El gobernador Urtubey suspende en ética pública

Imagen ilustrativaLa campaña a senador nacional de Rodolfo Urtubey hijo le está trayendo más de un dolor de cabeza a su hermano y Gobernador de Salta, don Juan Manuel Urtubey.

En los últimos días, el periódico salteño que el Gobernador tiene prohibido leer por prescripción médica ha publicado imágenes que no dejan lugar a dudas acerca de que su hermano Rodolfo (Tolo para los amigos) y candidato en campaña ha utilizado y utiliza recursos del Estado para su beneficio electoral.

No es ninguna sorpresa ni novedad que el candidato se vale de los recursos del Estado. Basta con darse una vueltita por la web oficial del gobierno de Salta y se verá al señor Rodolfo Urtubey Mera, posando muy sonriente en todos los actos de gobierno.

Pero lo que ha colmado la paciencia del gobernador Urtubey ha sido el que haya salido a la luz el uso de un aeronave del Estado por parte de su hermano candidato.

El Gobernador de Salta había informado a los periodistas que su hermano viajaba en camioneta pero que, al encontrarse con él en uno de sus múltiples desplazamientos, “como sobraba un lugar en el helicóptero, me lo traje”.

Y como el joven gobernador es bastante boca floja, acto seguido lanzó una frase que demuestra los aires de pequeño dictador con que acostumbra a moverse.

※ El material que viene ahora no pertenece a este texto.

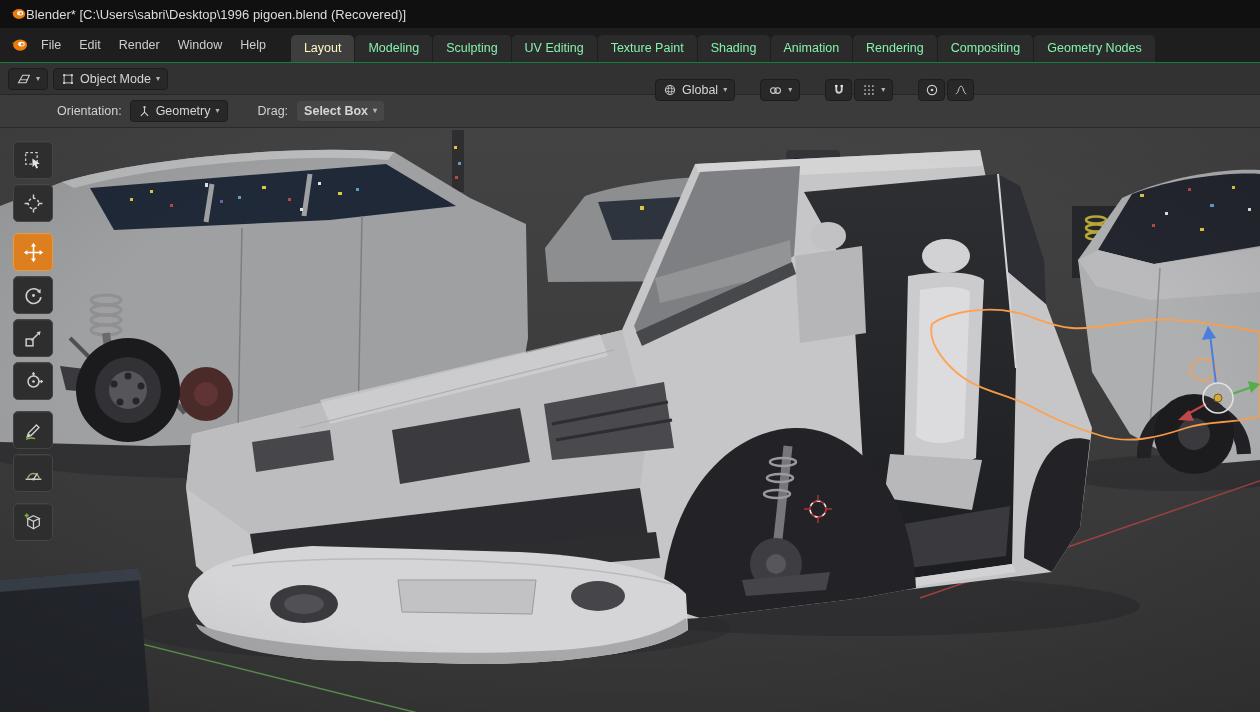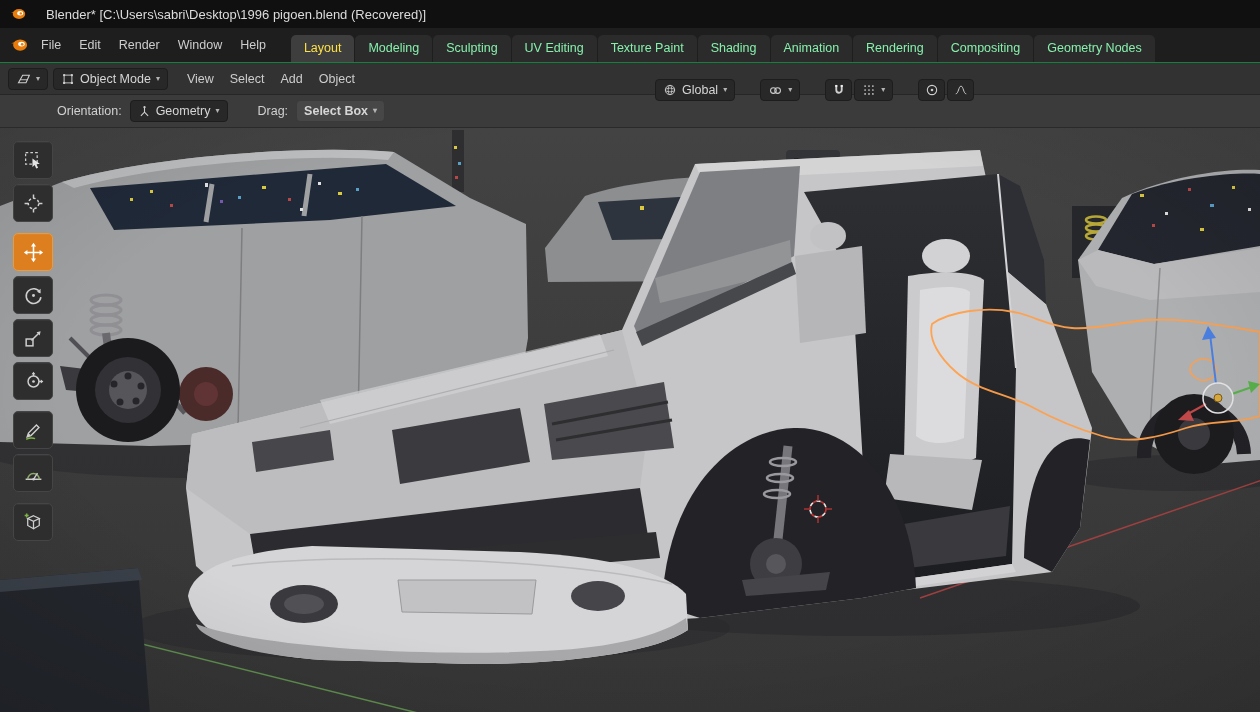--- a/index.html
+++ b/index.html
@@ -7,7 +7,7 @@
   #app{display:flex;flex-direction:column;width:1260px;height:712px;}
 
   
-  .titlebar{height:28px;flex:0 0 auto;background:#101010;display:flex;align-items:center;gap:20px;padding:0 10px;color:#dcdcdc;}
+  .titlebar{height:28px;flex:0 0 auto;background:#101010;display:flex;align-items:center;gap:0;padding:0 10px;color:#dcdcdc;}
   .titlebar .ttl{font-size:13px;}
 
   

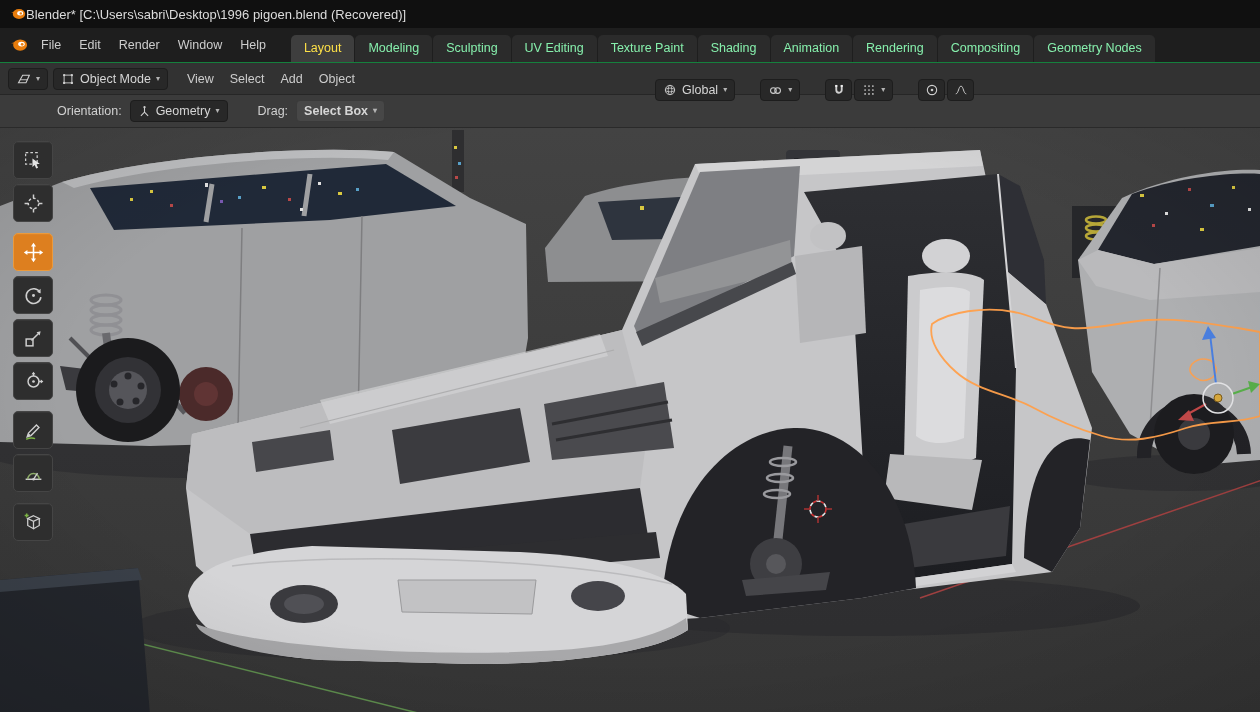--- a/index.html
+++ b/index.html
@@ -16,7 +16,7 @@
   .menu-btn{background:none;border:0;color:#cdcdcd;font:inherit;font-size:12.5px;padding:0 9px;height:24px;align-self:center;border-radius:4px;cursor:pointer;}
   .tabs{display:flex;align-items:flex-end;margin-left:16px;gap:1px;}
   .tab{background:#2b2b2b;color:#86efac;border:0;font:inherit;font-size:12.5px;padding:0 13px;height:27px;line-height:27px;border-radius:5px 5px 0 0;cursor:pointer;white-space:nowrap;}
-  .tab.active{background:#3e3e3e;color:#fde047;}
+  .tab.active{background:#3e3e3e;color:#fef9c3;}
 
   
   .vheader{height:31px;flex:0 0 auto;background:#323232;display:flex;align-items:center;gap:5px;padding:0 8px;border-bottom:1px solid #262626;position:relative;}

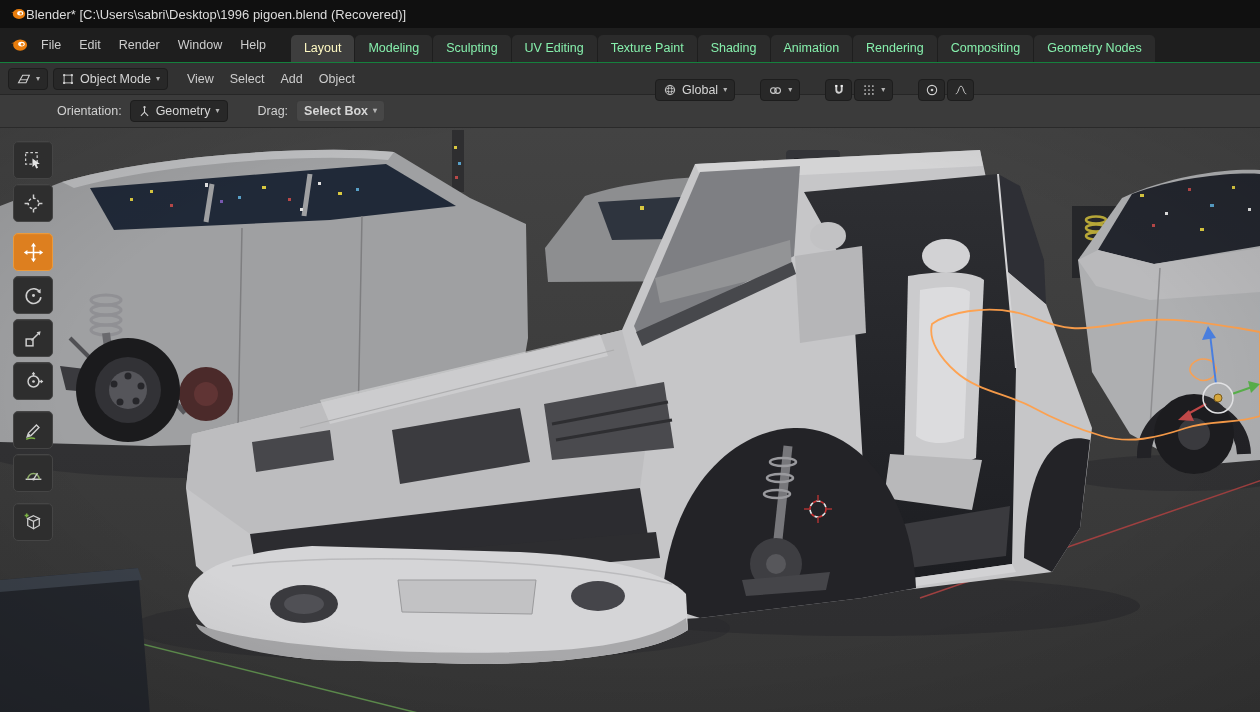--- a/index.html
+++ b/index.html
@@ -109,12 +109,6 @@
       <span>Object Mode</span>
       <span class="chev">▾</span>
     </button>
-    <div class="hmenus">
-      <button class="menu-btn">View</button>
-      <button class="menu-btn">Select</button>
-      <button class="menu-btn">Add</button>
-      <button class="menu-btn">Object</button>
-    </div>
     <div class="center-widgets">
       <div class="wgroup">
         <button class="dd">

La respuesta ha sido contundente: “No hay ninguna orden que me diga a mí que el Gobernador no puede subir a nadie al helicóptero en donde se mueve”.

Y es aquí donde el Gobernador de Salta y hermano del candidato a senador nacional se equivoca.

Los principios que inspiran la ética de la función pública y que informan, entre otras normas, a la ley nacional Nº 25.188, promulgada el 26 de octubre de 1999, permiten establecer con mucha claridad que aquello de "el Estado soy yo" ha quedado muy lejos en el tiempo.

Las normas morales que rigen el ejercicio de una función estatal, sea o no representativa, señalan que es deber de quien ejerce un cargo de esta naturaleza proteger y conservar la propiedad del Estado y sólo emplear sus bienes con los fines autorizados, así como abstenerse de utilizar información adquirida en el cumplimiento de sus funciones para realizar actividades no relacionadas con sus tareas oficiales o de permitir su uso en beneficio de intereses privados.

Un funcionario público -y con más razón un Gobernador- debe abstenerse de usar las instalaciones y servicios del Estado para su beneficio particular o para el de sus familiares, allegados o personas ajenas a la función oficial. Dentro de este deber de abstención se incluye, desde luego, el llamado transporte benevolente, especialmente aquel que se realiza en costosos aparatos aéreos.

Es aquí precisamente donde queda más que claro que el Gobernador no puede subir a su hermano al helicóptero del Estado porque él lo diga. A menos que las normas de la aviación civil hayan cambiado, nadie sube a un helicóptero con la misma campechanía e informalidad que la de quien se sube al caño de una bicicleta en una parada de ómnibus.

Don Juan Manuel Urtubey debiera saber que ser gobernador no es lo mismo que ser capataz de finca. Los bienes y recursos del Estado los sostienen los ciudadanos y es por este motivo que si su hermano Rodolfo utiliza el helicóptero o cualquier otro bien estatal, serán todos y cada uno de los salteños los que le estarán pagando la campaña a senador nacional y no con dinero que salga del bolsillo del Hermanísimo.